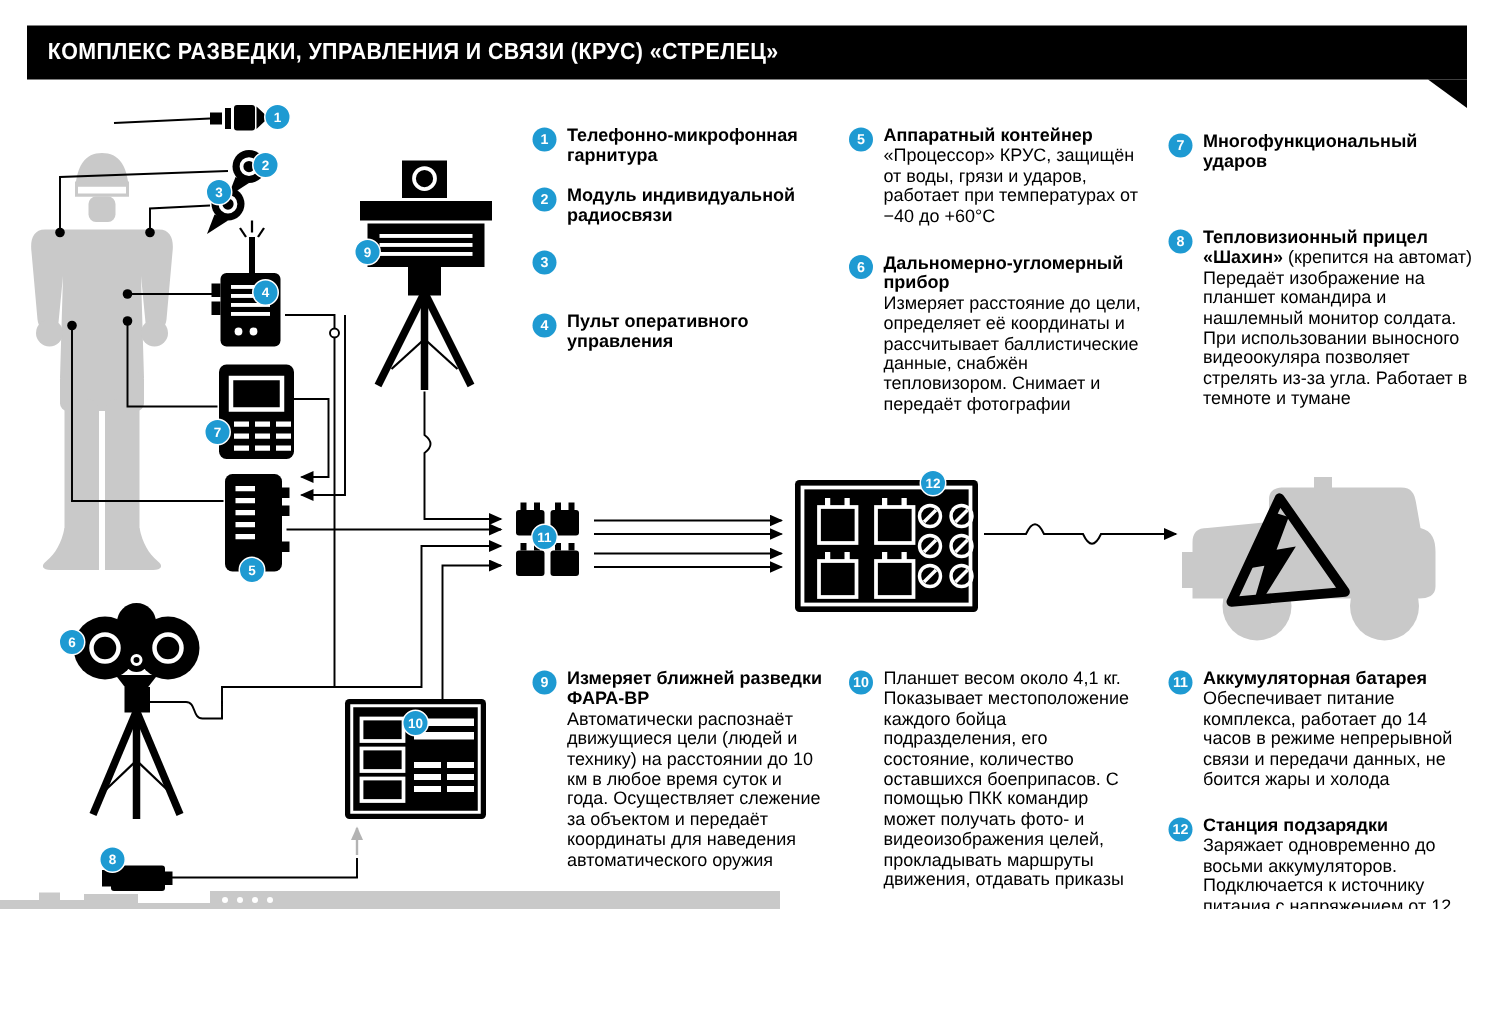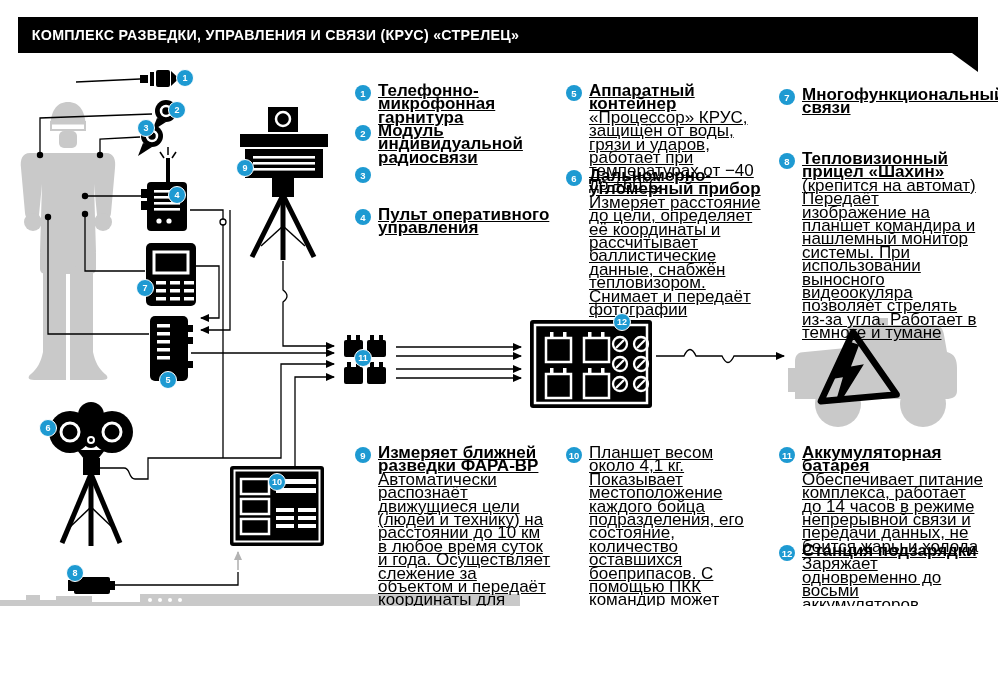"Телефонно-микрофонная гарнитура" .txt { font-size: 17px -> 12px; text-decoration: underline -> none }
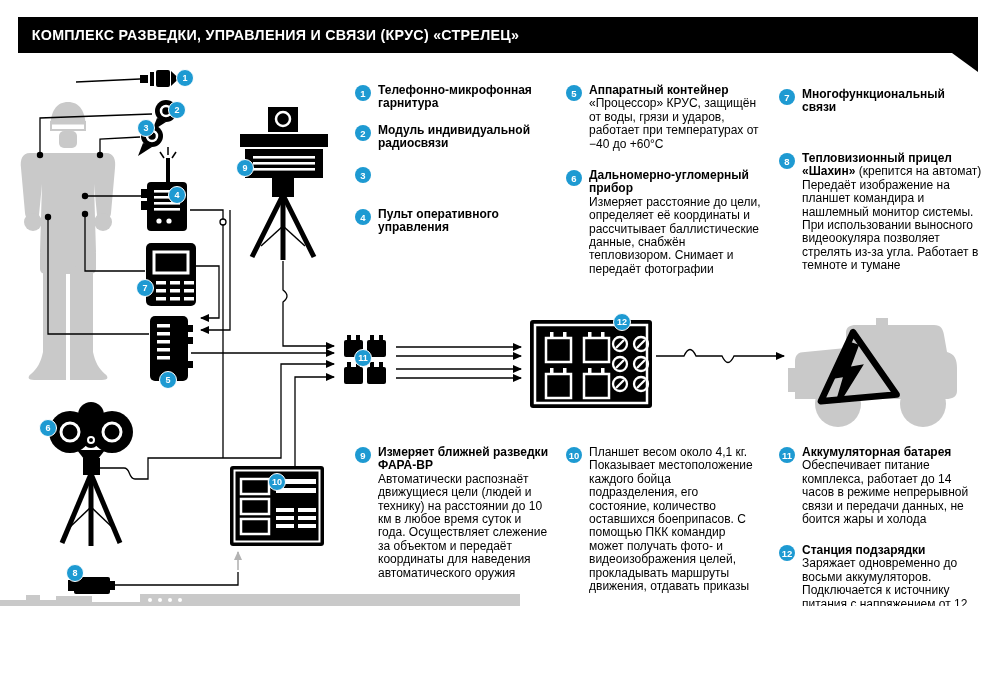"Многофункциональный связи" span.nt { text: связи -> ударов }
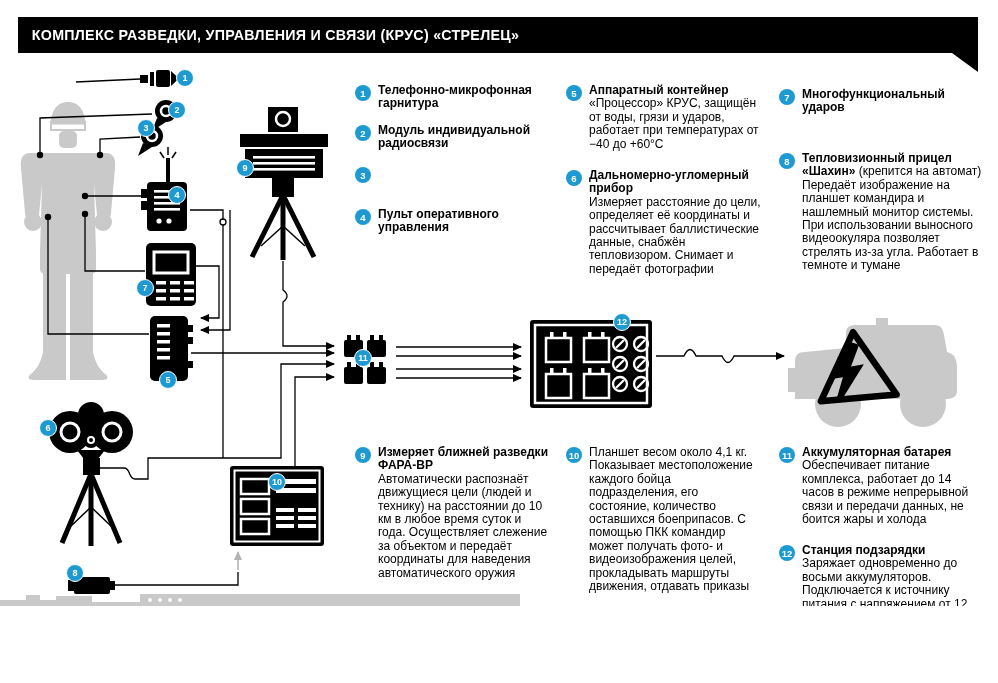"Передаёт изображение на планшет" div { text: системы -> солдата }
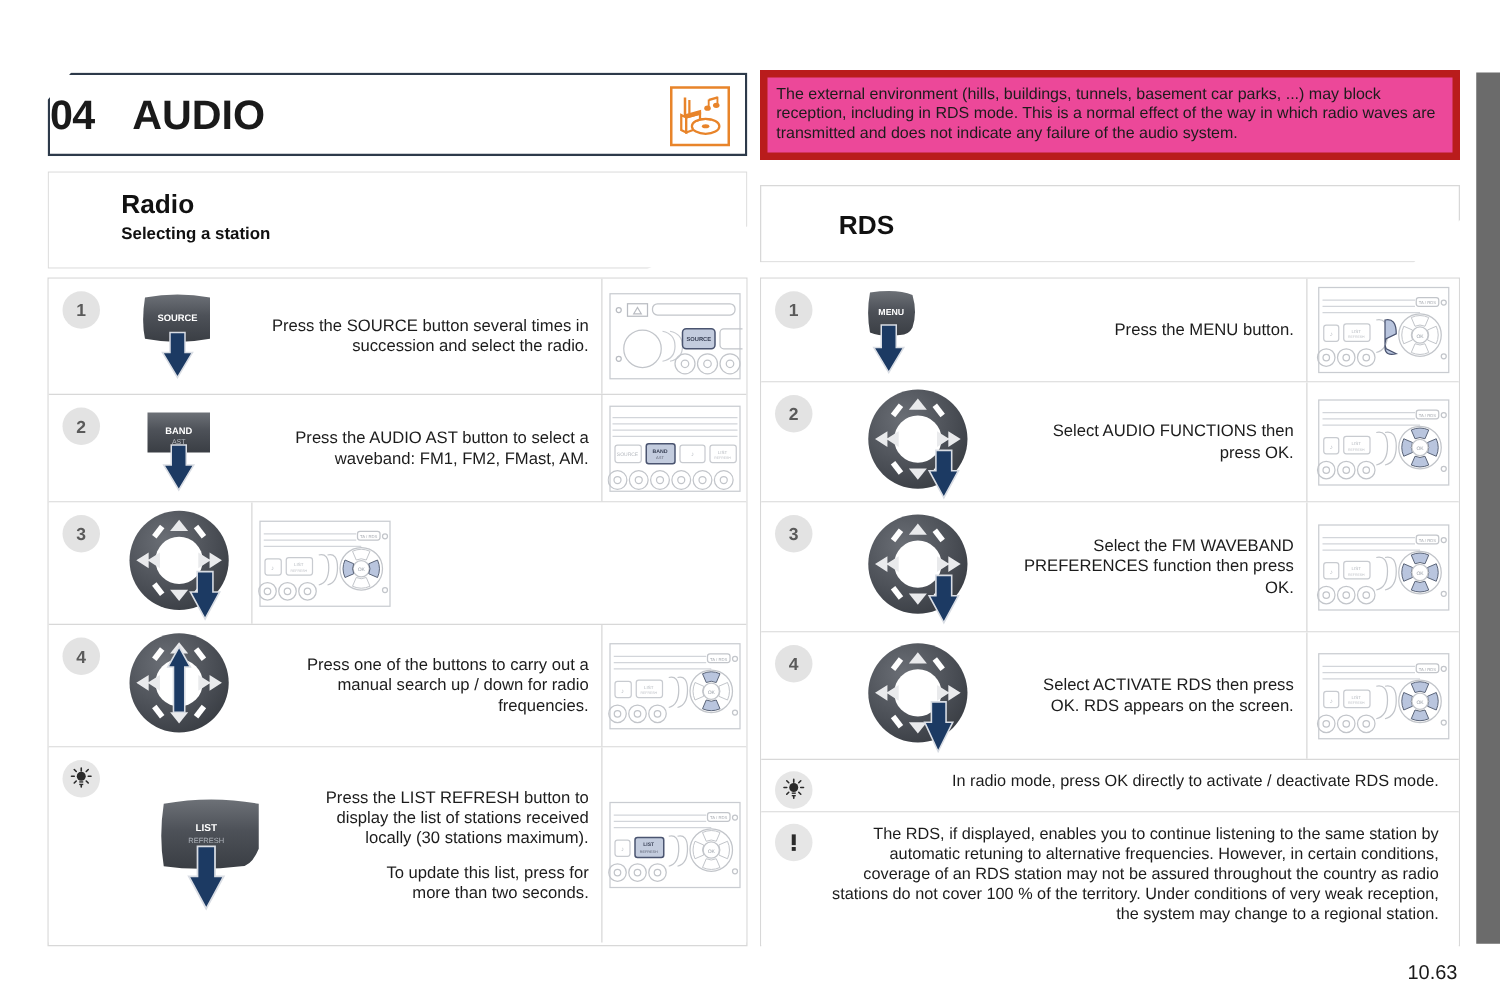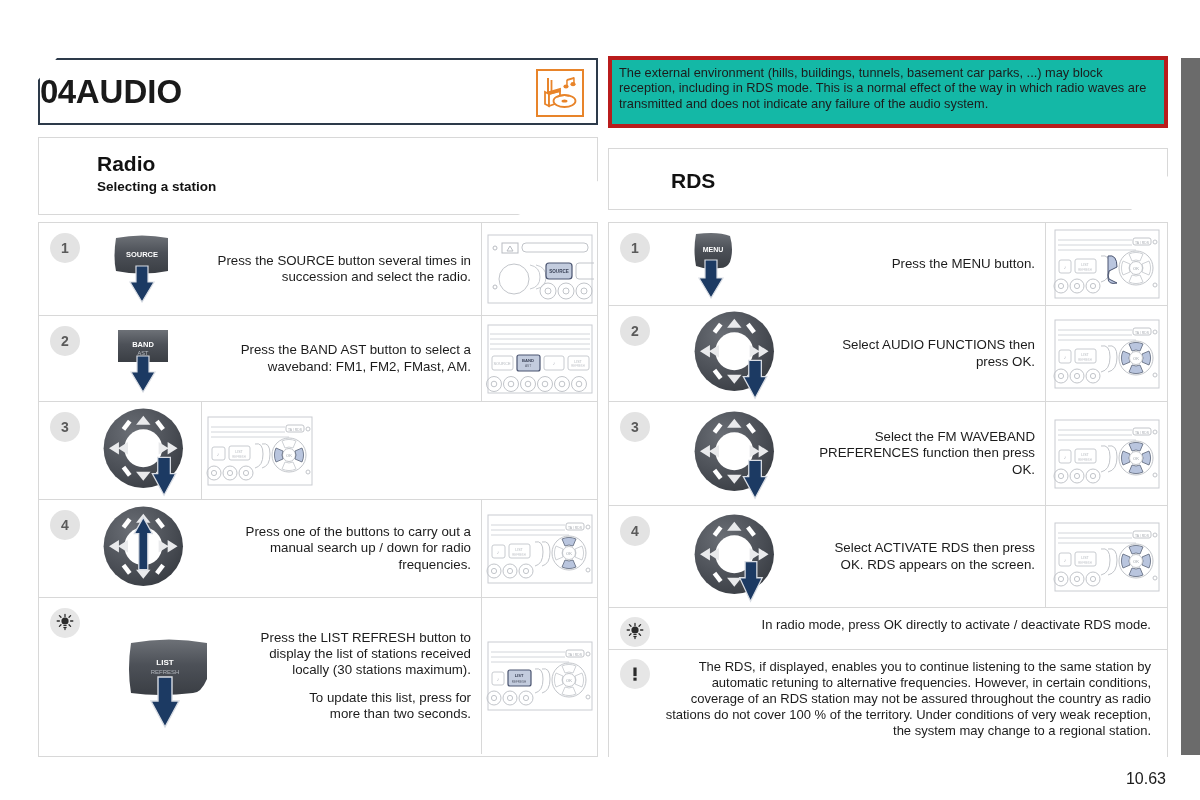"AUDIO" .chapter-title { margin-left: none -> 30px }
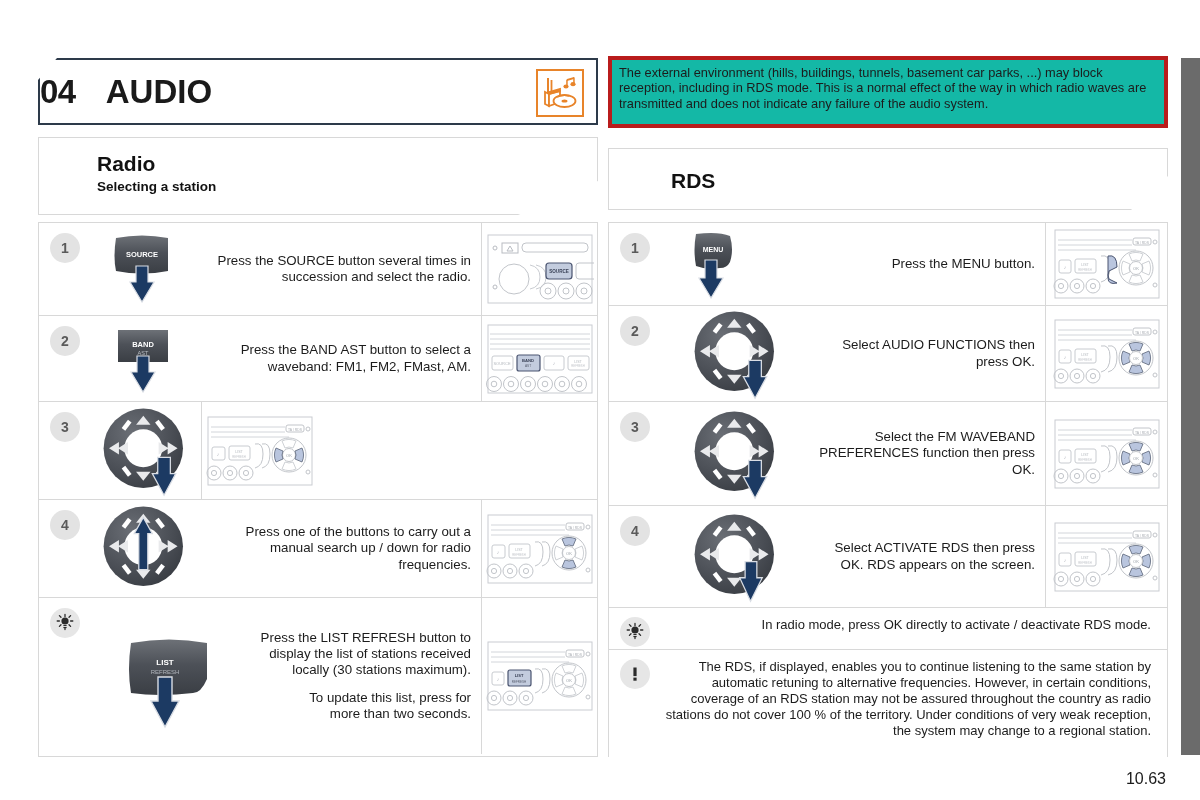"The external environment (hills," .top-note { background: #14b8a6 -> #ec4899; border: 4px solid #b91c1c -> 6px solid #b91c1c }
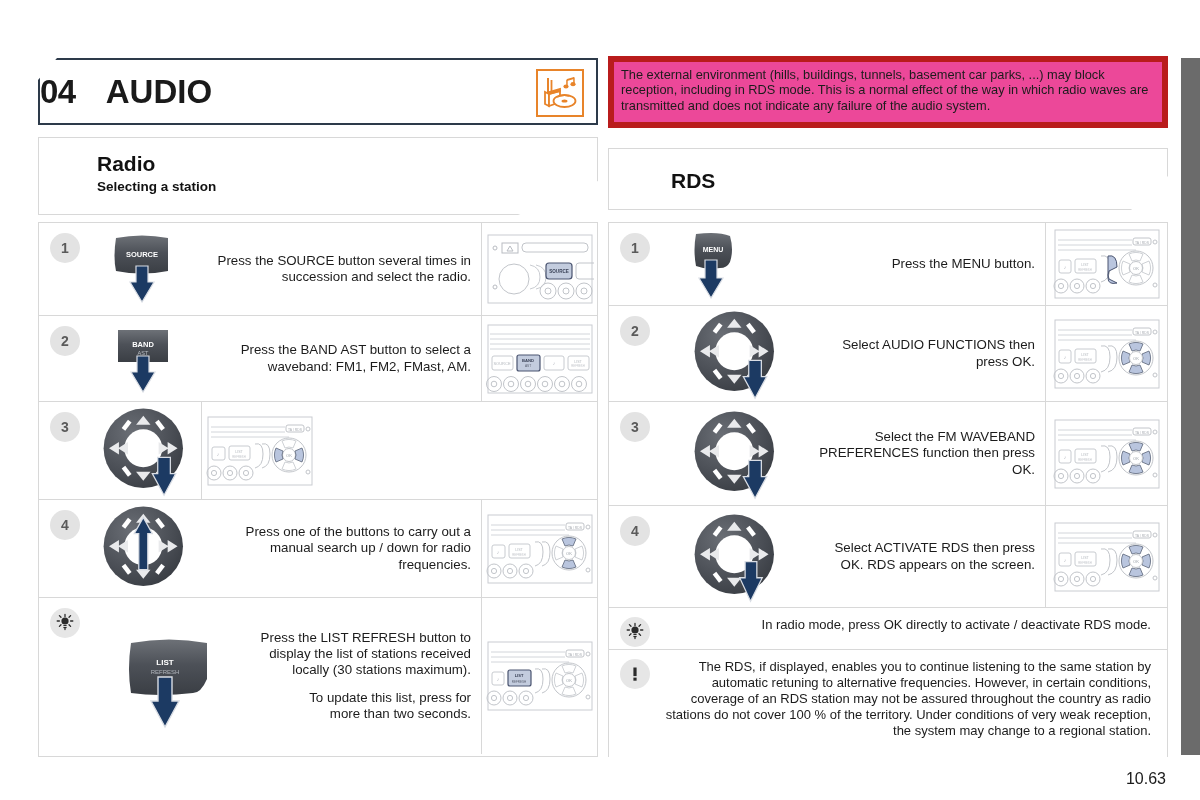"Press the BAND AST button" p { text: BAND -> AUDIO }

— What the exercise asks —
Everything in the records above should be printed again exactly, except the pictures.

— Task answer —
"Телефонно-микрофонная гарнитура" .txt { font-size: 17px -> 12px; text-decoration: underline -> none }
"Многофункциональный связи" span.nt { text: связи -> ударов }
"Передаёт изображение на планшет" div { text: системы -> солдата }
"AUDIO" .chapter-title { margin-left: none -> 30px }
"The external environment (hills," .top-note { background: #14b8a6 -> #ec4899; border: 4px solid #b91c1c -> 6px solid #b91c1c }
"Press the BAND AST button" p { text: BAND -> AUDIO }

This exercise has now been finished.